In or out of office, De Lacy continued to increase his dominion in Meath, but his career was cut short not long after John’s departure. Having encroached upon the lands of the O’Caharneys, he was murdered while building a castle at Durrow by a foster-relation of the injured clan. His death was a great blow to the colonists, but his son Hugo succeeded to scarcely diminished power, and is accused by Giraldus of systematically thwarting De Courcy. Fitz-Stephen meanwhile was carving out a principality in Munster, where he would be tolerably free from official interference.

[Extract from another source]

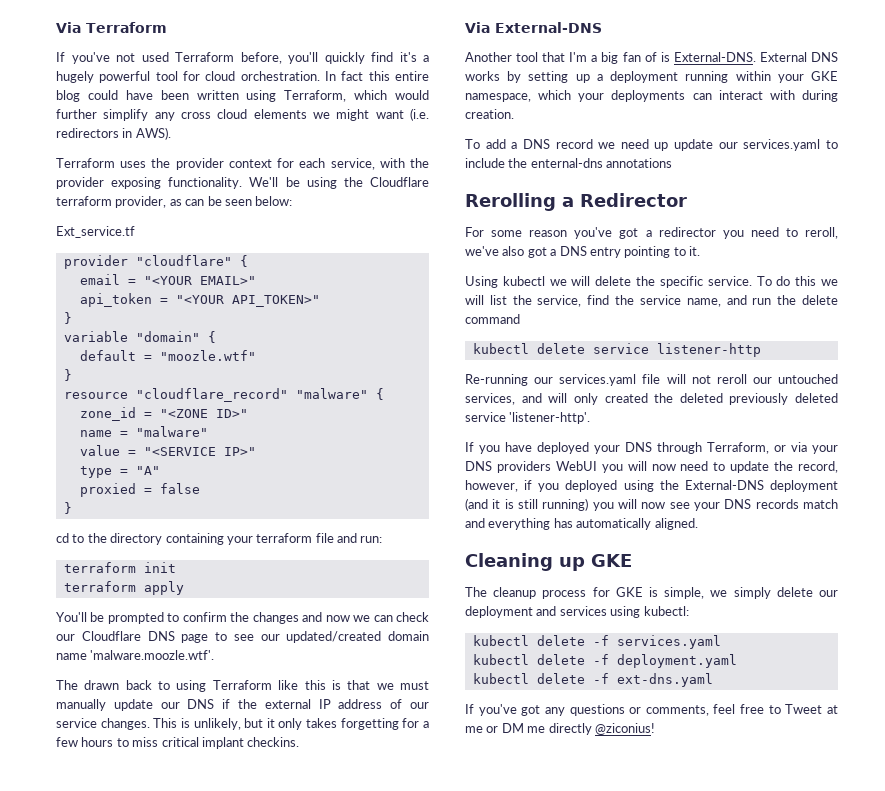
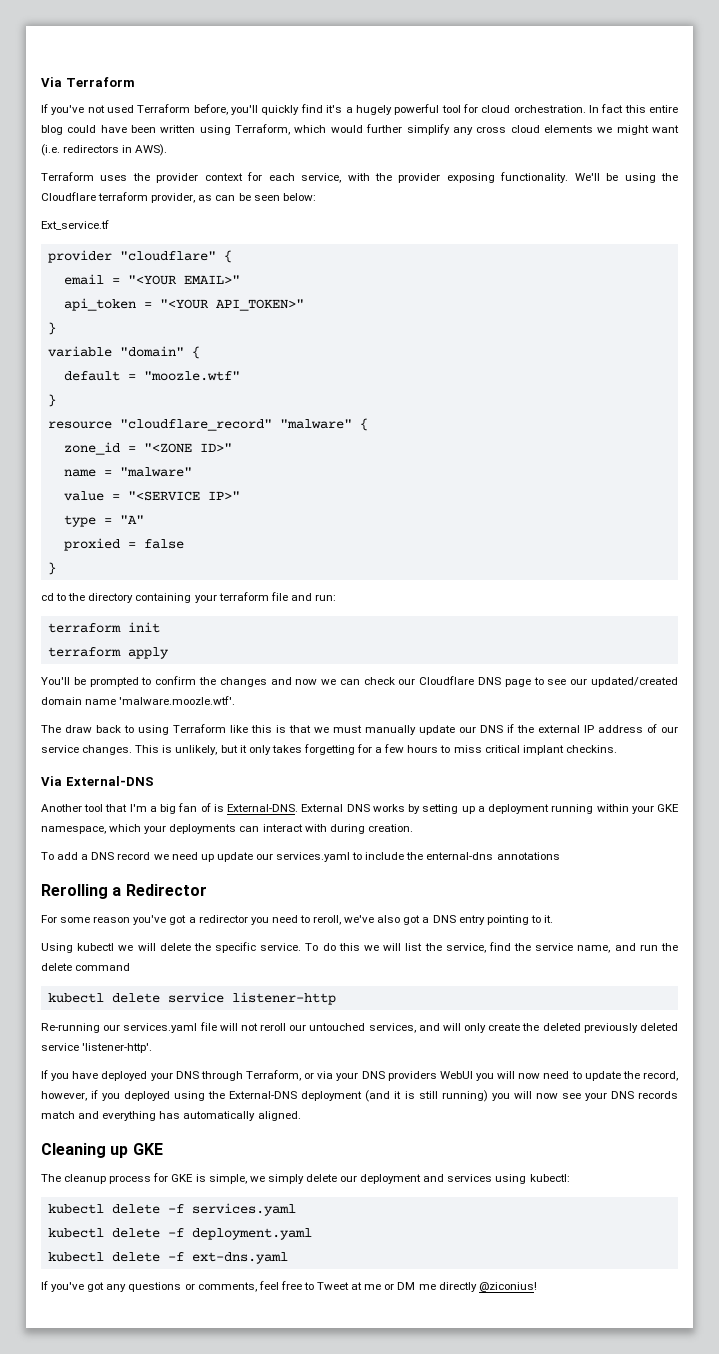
[84,680,120,690] drawn -> [65,725,92,733] draw
[604,393,648,403] created -> [488,1023,521,1031] create

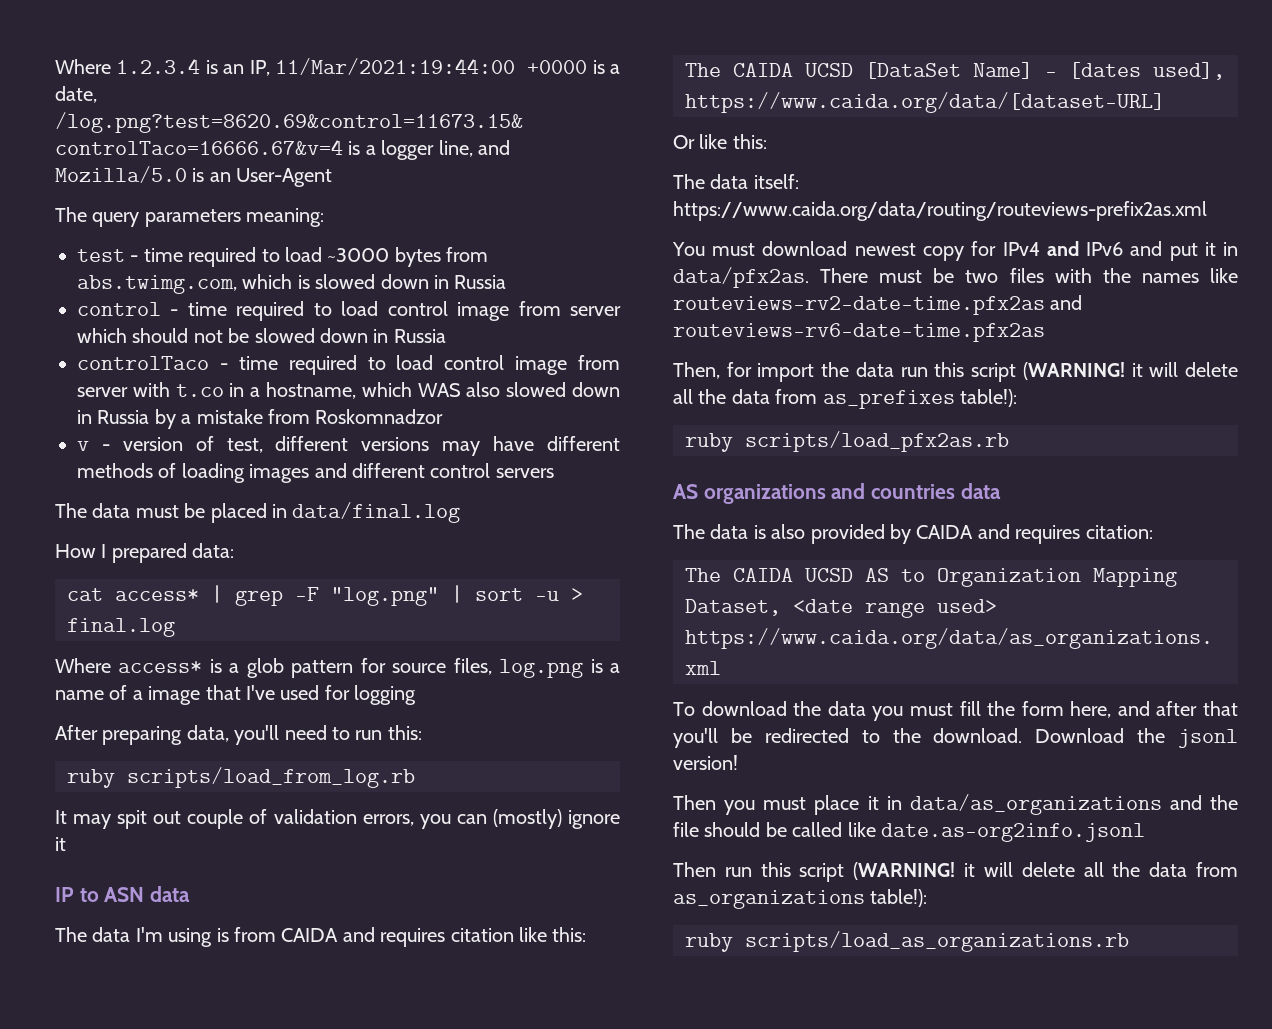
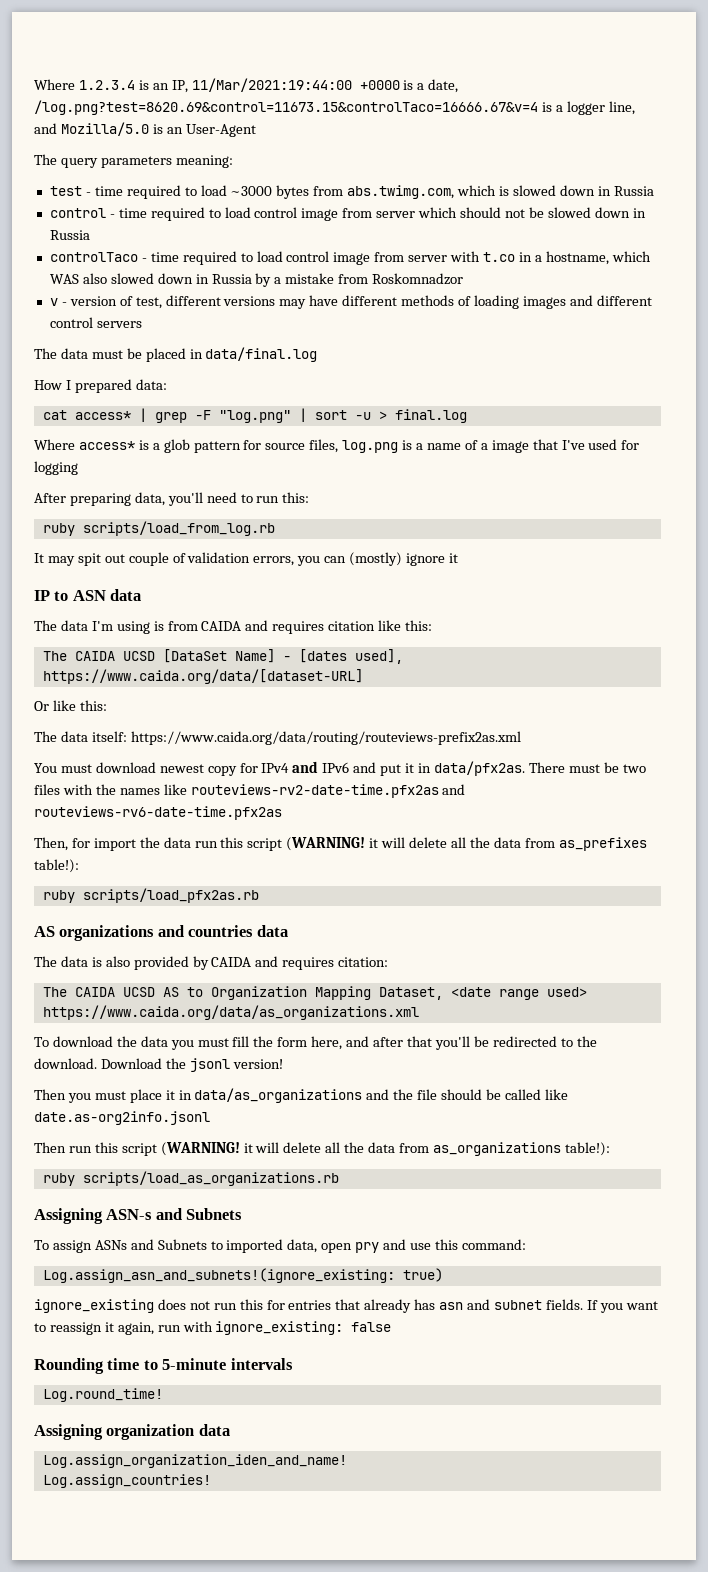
(1129, 941) none -> [34,1208,243,1224] [34,1239,526,1253] [42,1268,443,1283] [34,1299,658,1313] [34,1321,392,1335] [34,1358,293,1374] [42,1388,163,1402] [34,1424,230,1440] [42,1454,347,1468] [42,1474,211,1488] // Assigning ASN-s and Subnets // To assign ASNs and Subnets to imported data, open pry and use this command: // Log.assign_asn_and_subnets!(ignore_existing: true) // ignore_existing does not run this for entries that already has asn and subnet fields. If you want to reassign it again, run with ignore_existing: false // Rounding time to 5-minute intervals // Log.round_time! // Assigning organization data // Log.assign_organization_iden_and_name! // Log.assign_countries!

He and Milo de Cogan were joint grantees of Cork, and the latter married his daughter Catherine to Maurice, son of Raymond le Gros, to whom Dermod MacCarthy had given a portion of North Kerry. From this alliance the Fitzmaurices sprung. It is probable that in granting the land of the O’Connors to a stranger, Dermod gave that over which he had no real authority. The territory immediately round the city of Cork was divided between Fitz-Stephen and Cogan, the former taking that lying to the east, and the latter that lying to the west. Fitz-Stephen’s share passed to his sister’s son, Philip de Barry. Before the death of Henry II. the country about Cork was studded with castles, but it is impossible to say how far it was really conquered. Intermarriages with the Irish were no doubt common from the first. The example set by Strongbow and by Hugo de Lacy was not likely to want imitators.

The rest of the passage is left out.